(Provided records Opens)
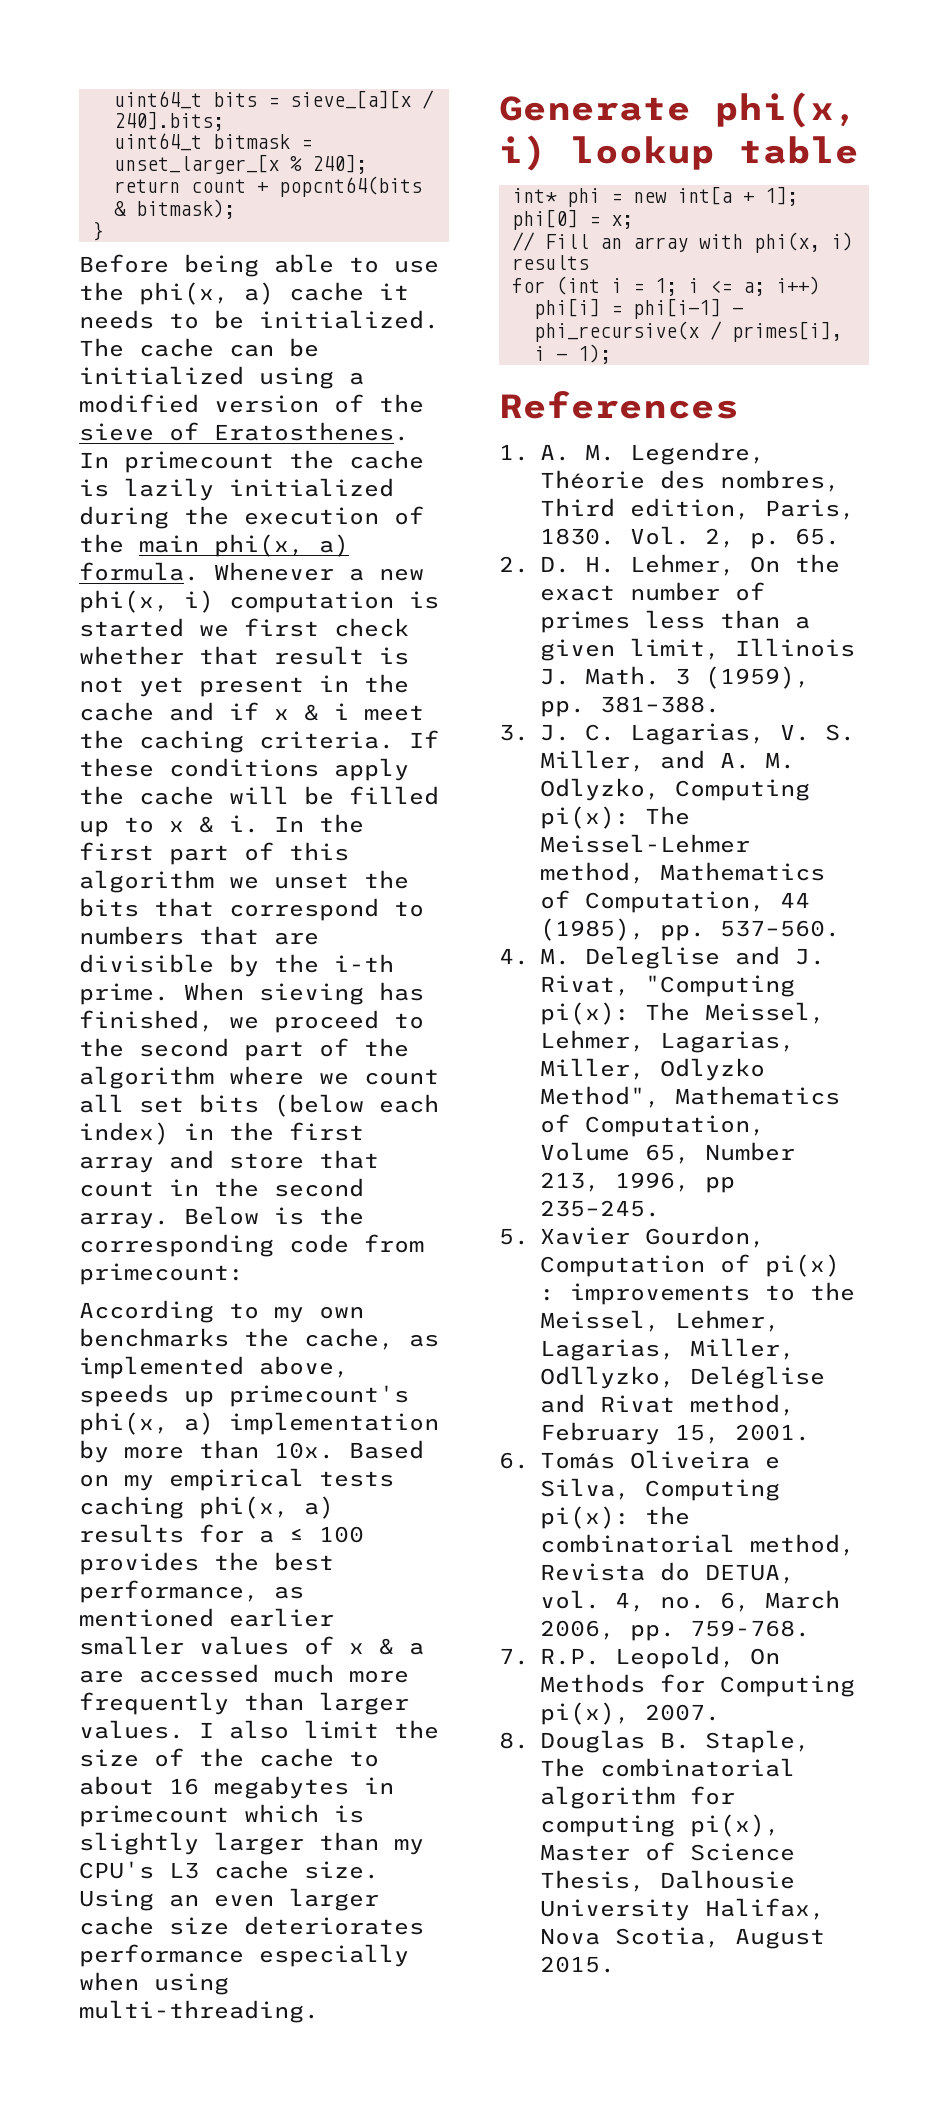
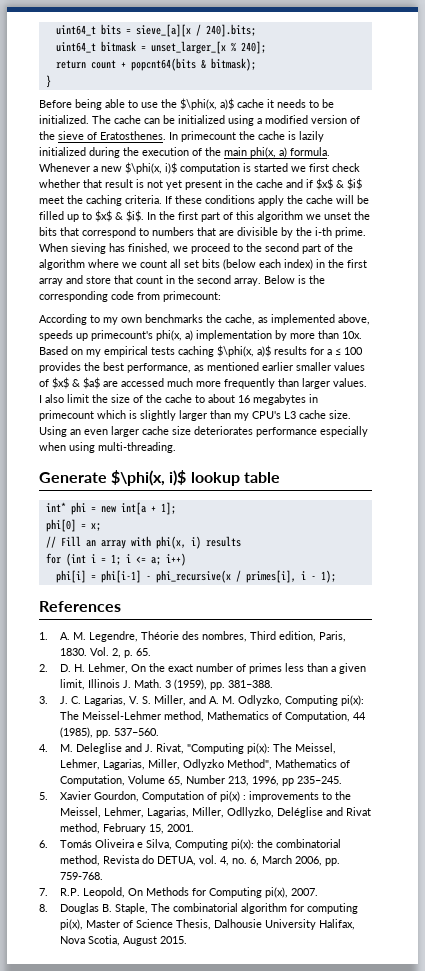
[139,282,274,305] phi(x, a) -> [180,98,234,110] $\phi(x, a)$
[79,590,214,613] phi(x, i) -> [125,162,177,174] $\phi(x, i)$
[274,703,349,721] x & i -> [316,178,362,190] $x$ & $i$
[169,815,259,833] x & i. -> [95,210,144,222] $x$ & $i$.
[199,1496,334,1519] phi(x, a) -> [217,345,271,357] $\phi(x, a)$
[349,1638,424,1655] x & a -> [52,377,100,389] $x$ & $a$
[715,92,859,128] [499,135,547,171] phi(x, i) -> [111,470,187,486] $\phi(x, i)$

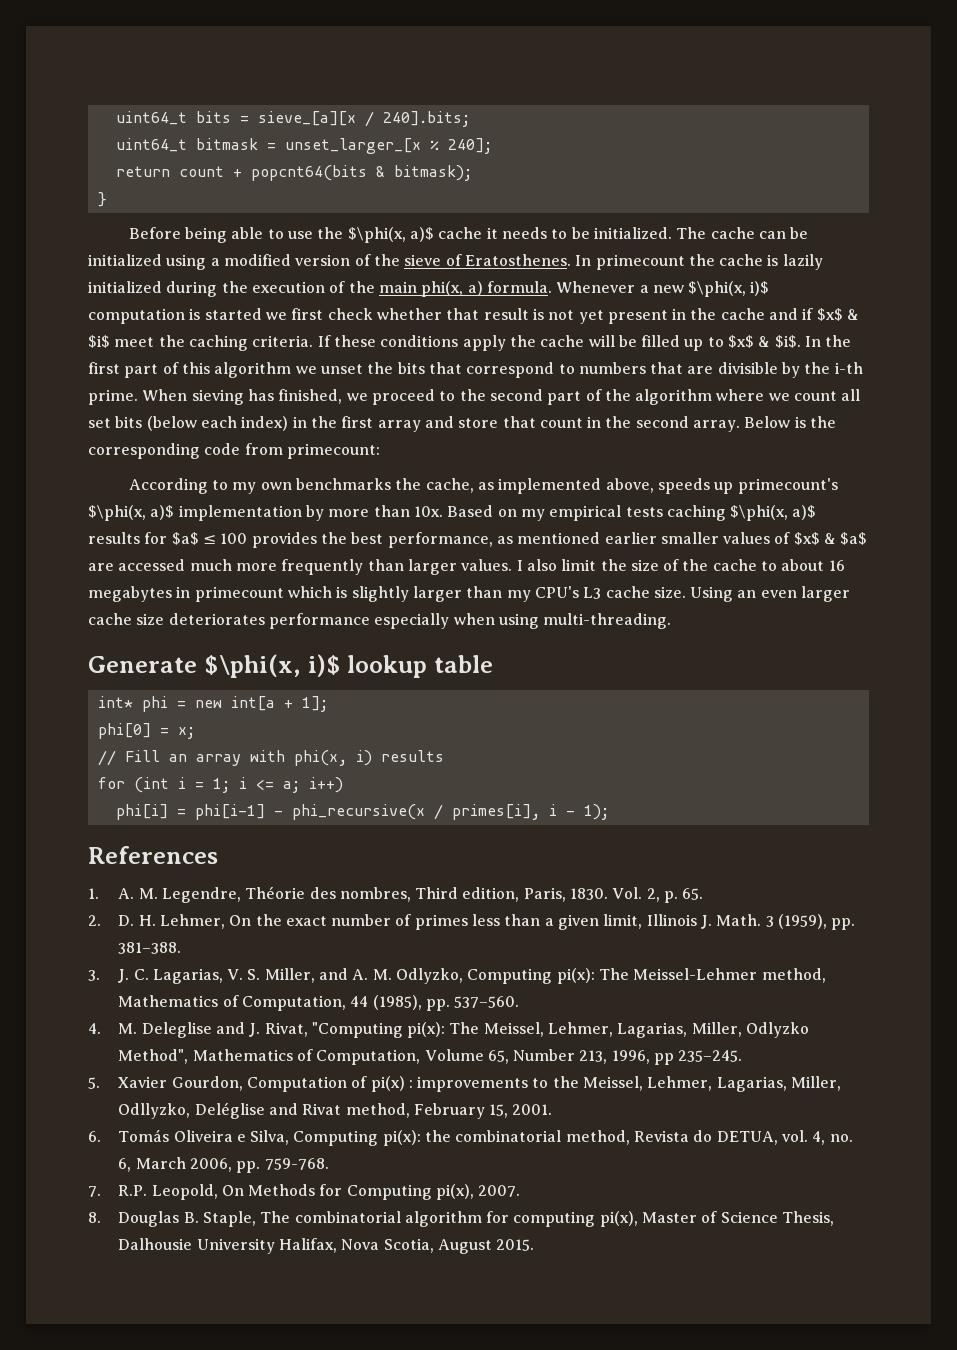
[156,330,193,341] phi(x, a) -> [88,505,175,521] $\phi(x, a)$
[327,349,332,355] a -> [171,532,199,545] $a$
(Provided records Closes)
(Provided records Opens)
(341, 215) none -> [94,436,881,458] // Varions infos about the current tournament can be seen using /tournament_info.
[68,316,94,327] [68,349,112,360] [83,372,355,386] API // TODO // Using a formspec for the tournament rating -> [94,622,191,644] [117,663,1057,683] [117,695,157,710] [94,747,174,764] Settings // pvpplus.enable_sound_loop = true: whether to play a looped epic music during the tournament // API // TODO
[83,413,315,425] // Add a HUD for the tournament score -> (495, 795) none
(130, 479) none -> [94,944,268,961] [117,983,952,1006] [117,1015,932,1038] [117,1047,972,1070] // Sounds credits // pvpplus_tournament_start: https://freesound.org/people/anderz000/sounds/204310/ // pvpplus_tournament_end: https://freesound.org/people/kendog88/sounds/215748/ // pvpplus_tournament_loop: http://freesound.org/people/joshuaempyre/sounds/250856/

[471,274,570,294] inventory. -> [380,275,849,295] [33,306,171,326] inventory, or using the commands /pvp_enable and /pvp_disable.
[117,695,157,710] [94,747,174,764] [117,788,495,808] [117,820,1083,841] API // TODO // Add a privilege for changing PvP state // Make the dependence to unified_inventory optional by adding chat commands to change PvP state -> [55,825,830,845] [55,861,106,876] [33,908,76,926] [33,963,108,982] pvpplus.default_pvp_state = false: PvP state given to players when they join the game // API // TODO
(Provided records Closes)
(Provided records Opens)
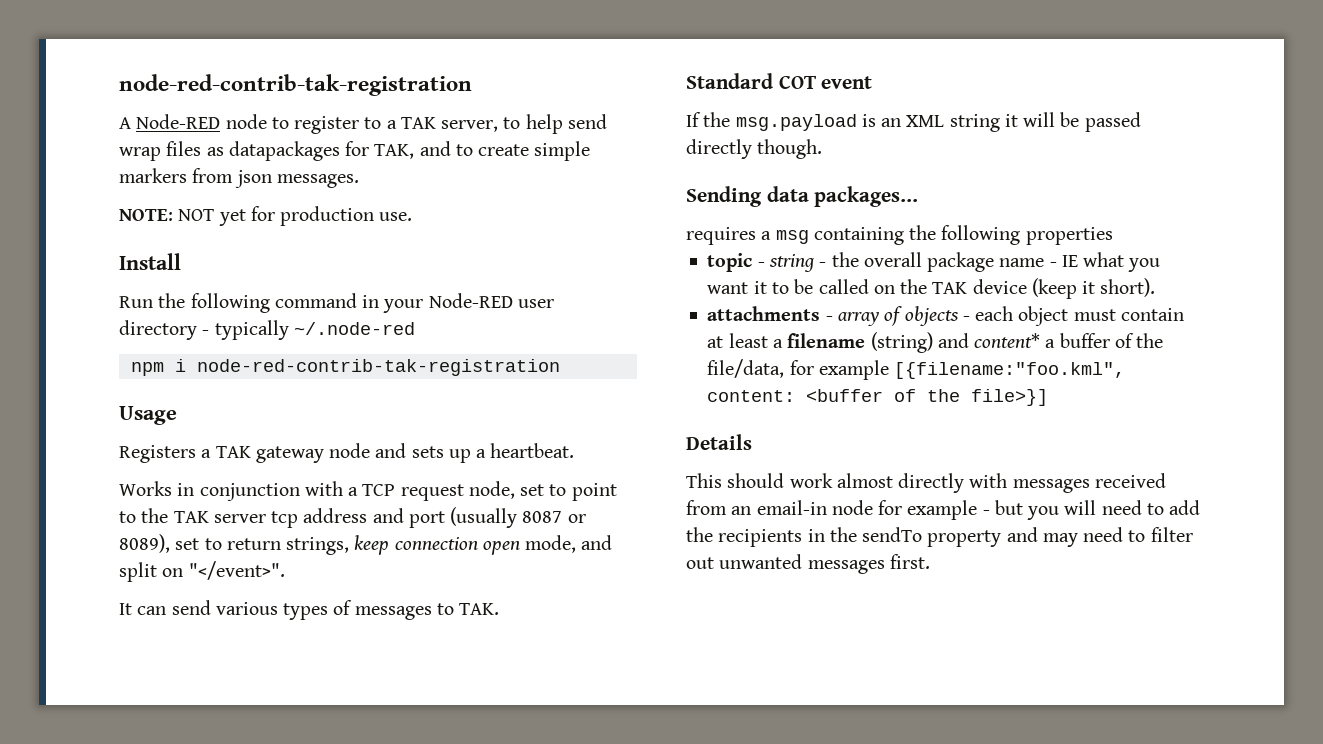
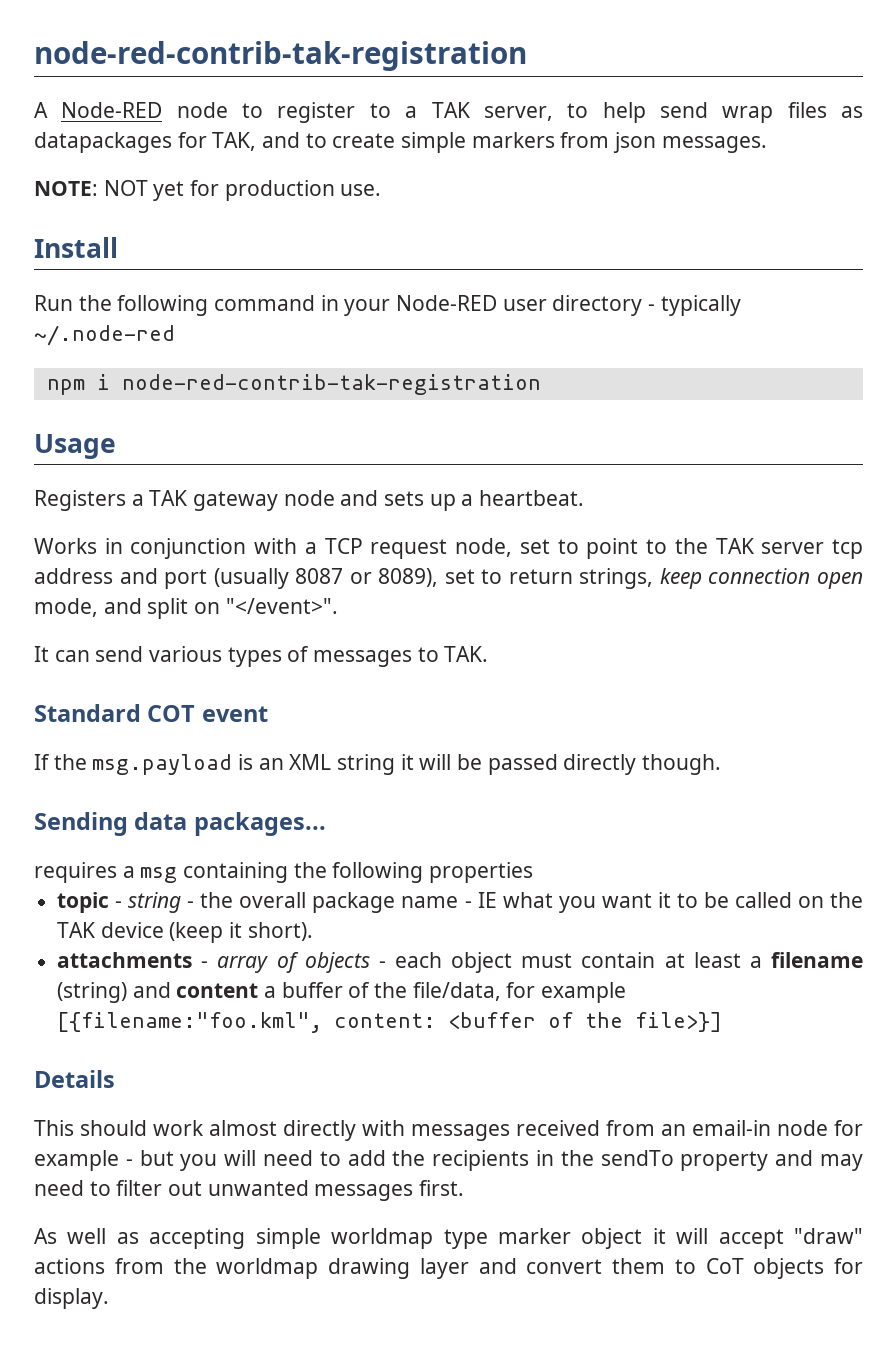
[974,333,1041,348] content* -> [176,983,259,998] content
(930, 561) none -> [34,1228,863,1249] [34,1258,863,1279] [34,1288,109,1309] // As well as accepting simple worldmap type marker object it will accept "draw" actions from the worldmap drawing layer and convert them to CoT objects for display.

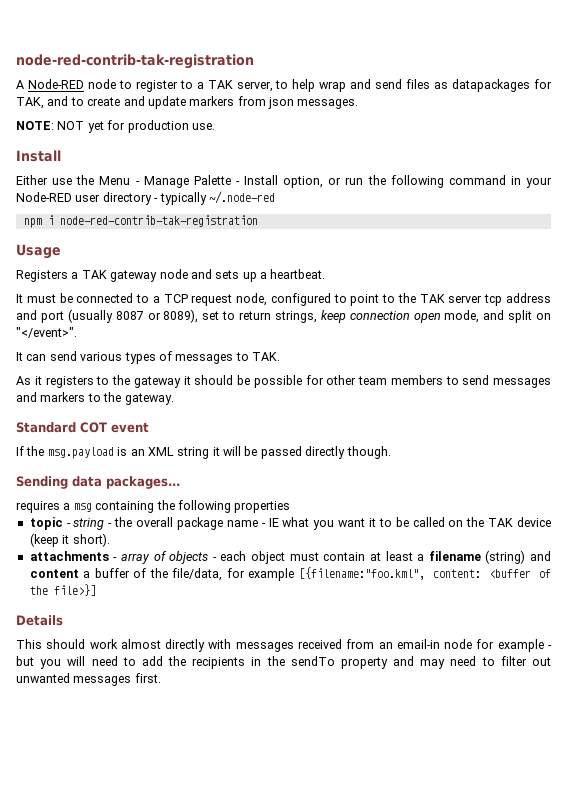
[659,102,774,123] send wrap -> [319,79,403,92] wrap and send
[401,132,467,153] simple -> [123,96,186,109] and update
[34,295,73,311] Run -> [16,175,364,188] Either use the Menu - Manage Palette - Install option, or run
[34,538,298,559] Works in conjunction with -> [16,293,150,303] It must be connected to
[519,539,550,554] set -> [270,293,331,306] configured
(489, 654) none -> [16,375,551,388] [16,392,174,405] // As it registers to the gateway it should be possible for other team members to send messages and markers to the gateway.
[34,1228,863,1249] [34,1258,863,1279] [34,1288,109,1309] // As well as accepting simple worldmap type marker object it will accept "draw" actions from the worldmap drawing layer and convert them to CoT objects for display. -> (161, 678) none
(Provided records Closes)
• _What is required_
If a picture sits between the line containing "[139,282,274,305] phi(x, a)" and the line containing "[327,349,332,355] a -> [171,532,199,545] $a$", leave it out, and return the lines of that range above exactly, both ends included.

• _Answer to this problem_
[139,282,274,305] phi(x, a) -> [180,98,234,110] $\phi(x, a)$
[79,590,214,613] phi(x, i) -> [125,162,177,174] $\phi(x, i)$
[274,703,349,721] x & i -> [316,178,362,190] $x$ & $i$
[169,815,259,833] x & i. -> [95,210,144,222] $x$ & $i$.
[199,1496,334,1519] phi(x, a) -> [217,345,271,357] $\phi(x, a)$
[349,1638,424,1655] x & a -> [52,377,100,389] $x$ & $a$
[715,92,859,128] [499,135,547,171] phi(x, i) -> [111,470,187,486] $\phi(x, i)$

[156,330,193,341] phi(x, a) -> [88,505,175,521] $\phi(x, a)$
[327,349,332,355] a -> [171,532,199,545] $a$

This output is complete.